Madam Chairman, you identified the largest problem to the
progress that we all hope to make, and that is the more rapid
adoption of these systems by physicians. There is a reason why
that adoption is slower. For nearly two--in fact, for over two
decades, retail pharmacies, PBMs, payers have been connected
electronically. Pharmacies have been automated for two decades.
It does not mean they all have the e-prescribing capability,
but they have used automation. We have worked with PBMs and
payers to move information very effectively through the system.
Physicians have not been similarly connected. Small practices
have not had some of these systems in place.
Now, there is an investment. I do not think the investment
is larger. The physicians will address that. The systems now,
with the pharmacy connected, with the connection with PBMs, the
systems now are really ready at a very low price for physicians
to connect.

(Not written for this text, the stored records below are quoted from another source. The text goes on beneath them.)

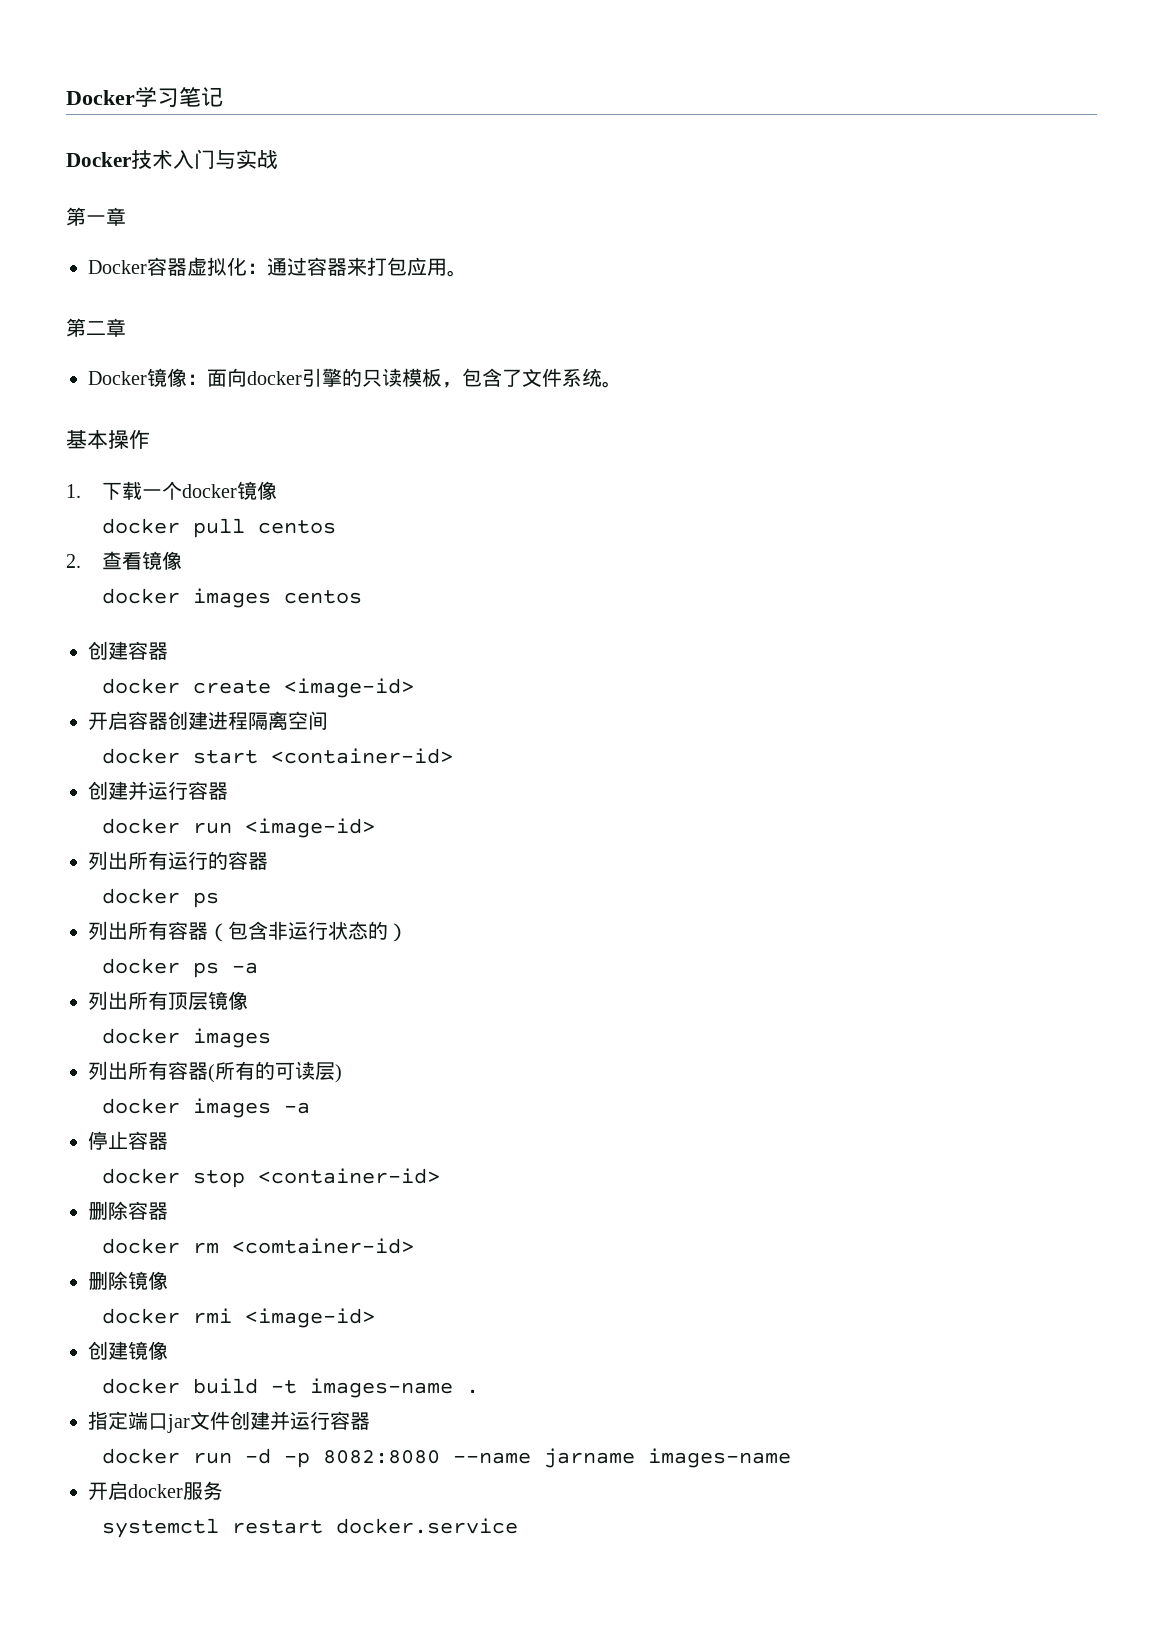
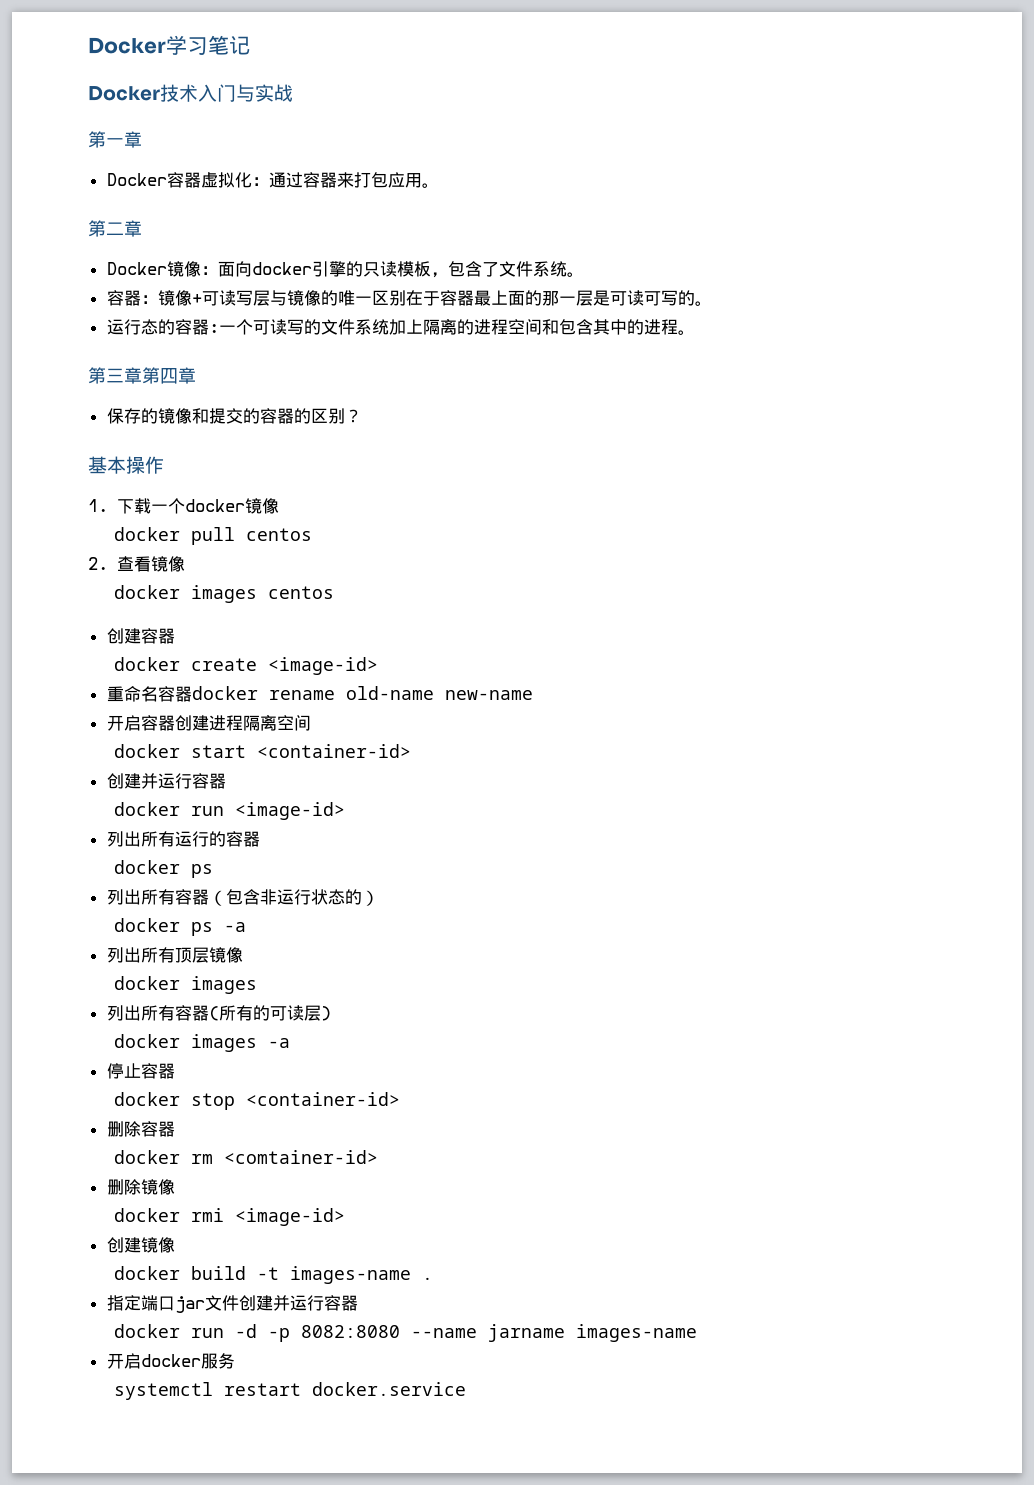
(622, 384) none -> [106,290,712,306] [106,319,695,335] [88,367,196,384] [106,408,362,424] // 容器：镜像+可读写层与镜像的唯一区别在于容器最上面的那一层是可读可写的。 // 运行态的容器:一个可读写的文件系统加上隔离的进程空间和包含其中的进程。 // 第三章第四章 // 保存的镜像和提交的容器的区别？
(415, 688) none -> [106,686,533,702] // 重命名容器docker rename old-name new-name

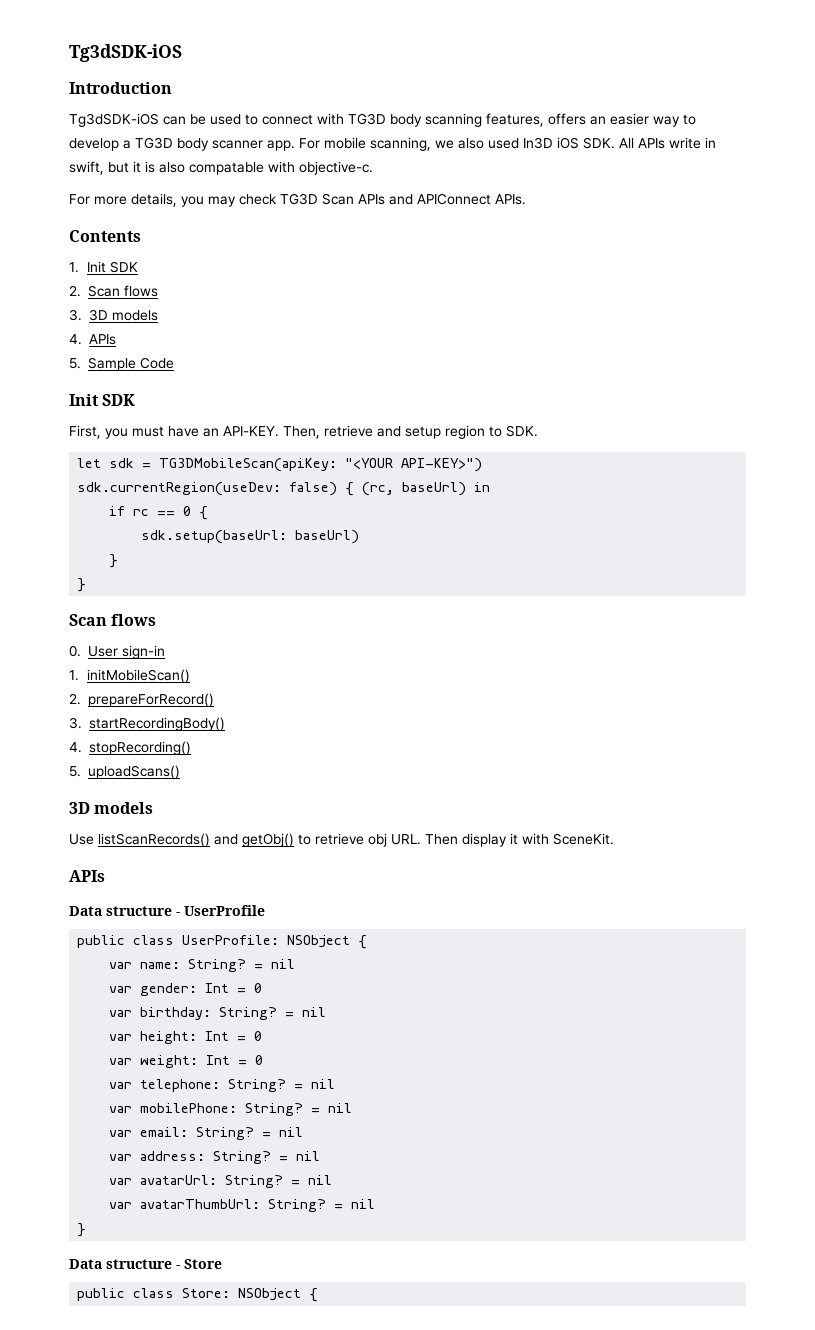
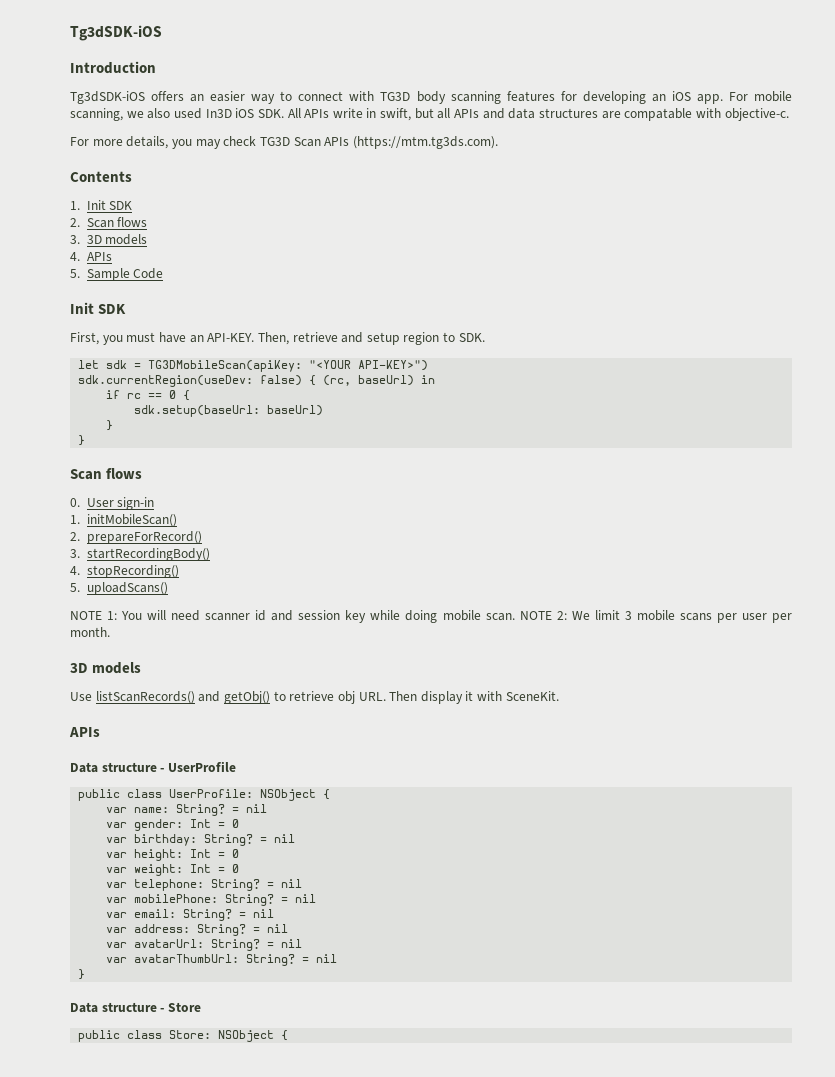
[163,114,241,125] can be used -> [151,91,276,104] offers an easier way
[486,113,696,127] [69,137,263,151] features, offers an easier way to develop a TG3D body scanner -> [506,91,691,104] features for developing an iOS
[133,161,185,173] it is also -> [437,108,621,119] all APIs and data structures are
[389,193,526,205] and APIConnect APIs. -> [352,136,498,149] (https://mtm.tg3ds.com).
(180, 772) none -> [70,610,793,623] [70,627,110,637] // NOTE 1: You will need scanner id and session key while doing mobile scan. NOTE 2: We limit 3 mobile scans per user per month.

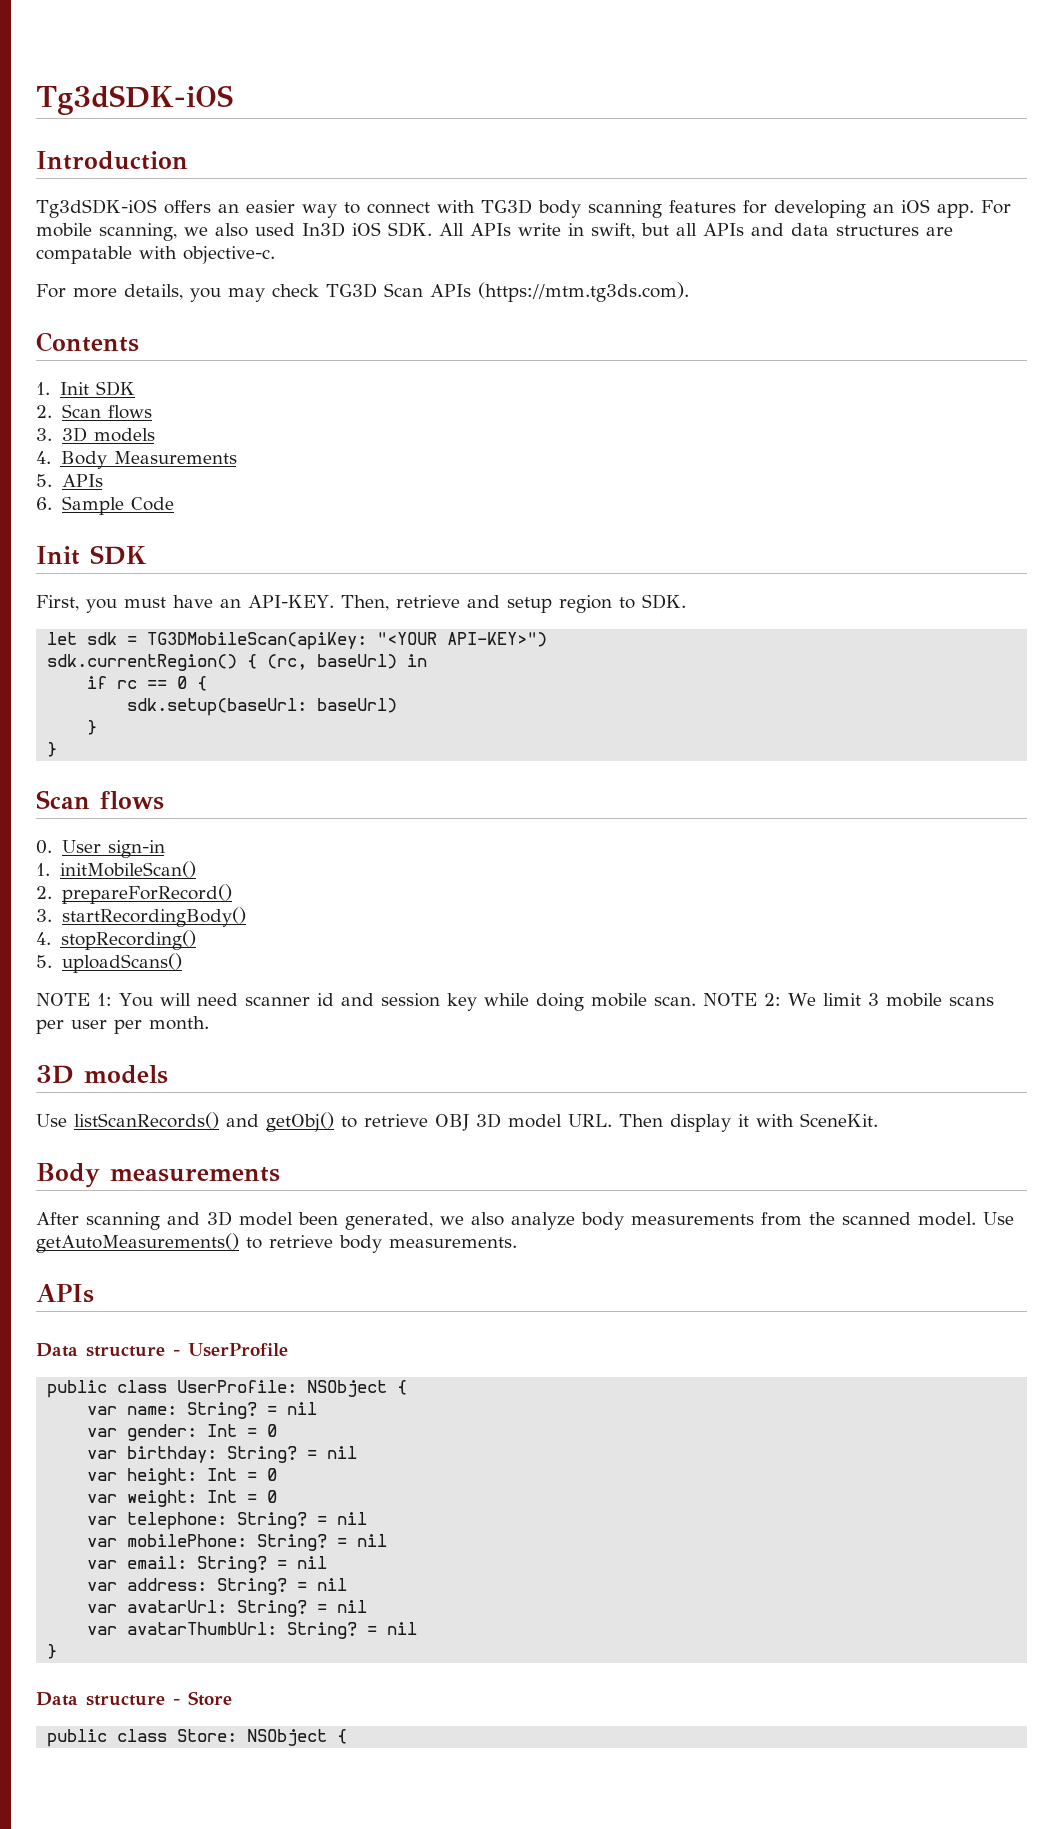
[86,252,112,261] [70,269,80,278] APIs // 5. -> [60,451,237,469] [36,474,103,487] [36,497,52,510] Body Measurements // 5. APIs // 6.
[78,375,303,387] sdk.currentRegion(useDev: false) -> [47,654,238,671] sdk.currentRegion()
[337,691,355,704] obj -> [435,1113,562,1131] OBJ 3D model
(559, 696) none -> [36,1163,280,1188] [36,1211,1014,1230] [36,1233,517,1253] // Body measurements // After scanning and 3D model been generated, we also analyze body measurements from the scanned model. Use getAutoMeasurements() to retrieve body measurements.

There is real value for the physician. The
physician not only can move the script efficiently; they can
get feedback from the pharmacist.
I was visiting with an asthma doctor who said, you know, an
asthma physician is the most shocked person around when he
finds out he has got a patient in the emergency room. The
patient came in, the patient was diagnosed, the patient got the
proper medication and went on their way. Well, 30 percent of
those patients never pick up their prescription, and today we
just put it back on the shelf because we cannot possibly make
millions of more calls on that issue. With e-prescribing, you
can provide feedback to the physician. So, you really can
improve patient care. You can lower health care costs because
if you keep one asthma patient out of an emergency room, you
have saved a lot of money.
There is a lot to be done, and as I said, I think the most
critical issue here is the setting of standards. It is
something we are working on very carefully. We think we have
experience to contribute and to participate in that, and we are
certainly doing so. I think incentives are important. I think
that physicians have seen too many different mousetraps come
down the line, and they are skeptical in some cases. I think we
can hit a tipping point much more quickly with incentives to
physicians to try this, to use it, and as I say, I believe they
will find that there are some real advantages.
Finally, it is important to remember there are several
hundred thousand physicians in this country, but 30 percent of
our physicians fill 80 percent of the prescriptions. Thirty
percent of the physicians fill 80 percent of the prescriptions.
We are rolling out SureScripts community by community by
community, and in every case, with community programs we are
working with physician groups and organizations to identify
those 30 percent of the high prescribers, and we are going
after them first. Not only is it logical to speed
implementation, it is logical because they and their offices
will get the greatest benefit. I think, again, in terms of
incentives, that is another important feature to recall. My
time has elapsed. Why don't I stop there. I look forward to
answering your questions, and I thank you again for holding
this hearing.
[The prepared statement of Mr. Fuller follows:]
Statement of Craig L. Fuller, President and Chief Executive Officer,
National Association of Chain Drug Stores, Alexandria, Virginia
Madam Chairwoman and Members of the Health Subcommittee, the
National Association of Chain Drug Stores (NACDS) is pleased to submit
this statement for the record regarding electronic prescribing. NACDS
represents more than 200 chain pharmacy companies that operate nearly
32,000 community-based retail pharmacies. Our members are the primary
providers of outpatient prescription drugs in the United States,
dispensing about 70 percent of the 3.1 billion prescriptions that are
provided each year. The chain drug industry has been in the forefront
of using technology to increase efficiency and improve patient care.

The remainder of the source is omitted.